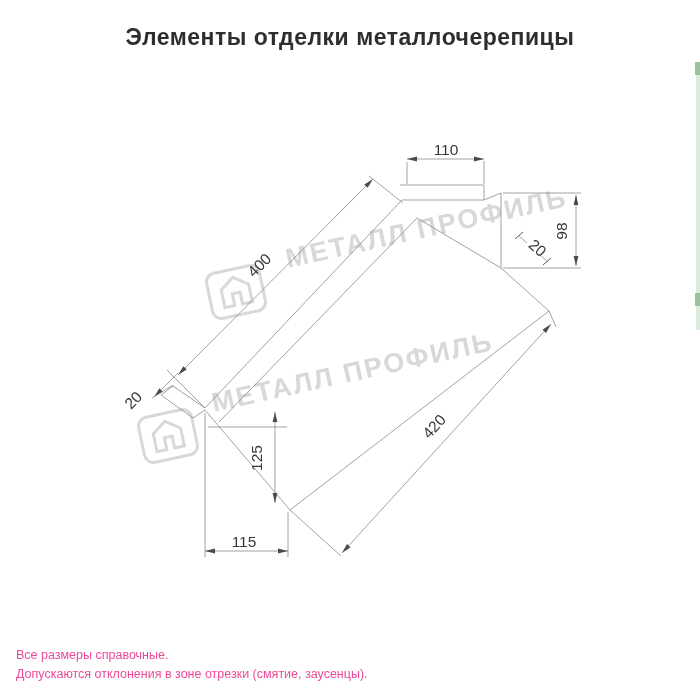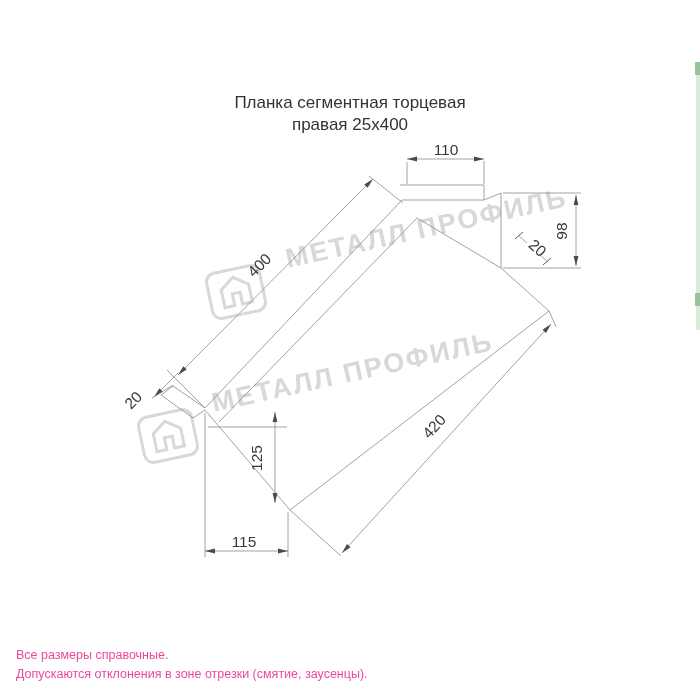--- a/index.html
+++ b/index.html
@@ -25,6 +25,7 @@
 
 <div class="page">
 
+  <div class="title">Элементы отделки металлочерепицы</div>
 
   <div class="subtitle">
     <div>Планка сегментная торцевая</div>

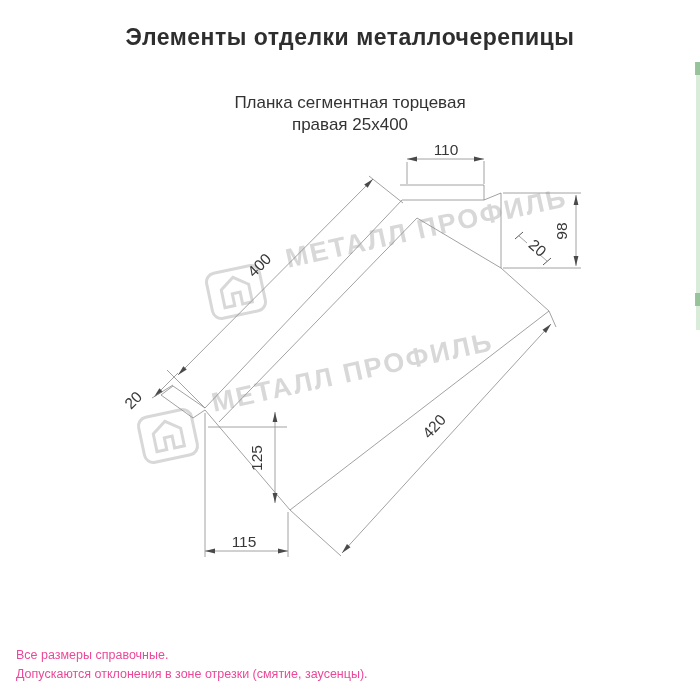--- a/index.html
+++ b/index.html
@@ -27,10 +27,6 @@
 
   <div class="title">Элементы отделки металлочерепицы</div>
 
-  <div class="subtitle">
-    <div>Планка сегментная торцевая</div>
-    <div>правая 25х400</div>
-  </div>
 
   <svg width="700" height="700" viewBox="0 0 700 700" style="position:absolute;left:0;top:0;">
     <defs>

•••••

Every record is to be restated word for word, with the pictures left out.

--- a/index.html
+++ b/index.html
@@ -25,6 +25,7 @@
 
 <div class="page">
 
+  <div class="title">Элементы отделки металлочерепицы</div>
 
   <div class="subtitle">
     <div>Планка сегментная торцевая</div>

--- a/index.html
+++ b/index.html
@@ -27,10 +27,6 @@
 
   <div class="title">Элементы отделки металлочерепицы</div>
 
-  <div class="subtitle">
-    <div>Планка сегментная торцевая</div>
-    <div>правая 25х400</div>
-  </div>
 
   <svg width="700" height="700" viewBox="0 0 700 700" style="position:absolute;left:0;top:0;">
     <defs>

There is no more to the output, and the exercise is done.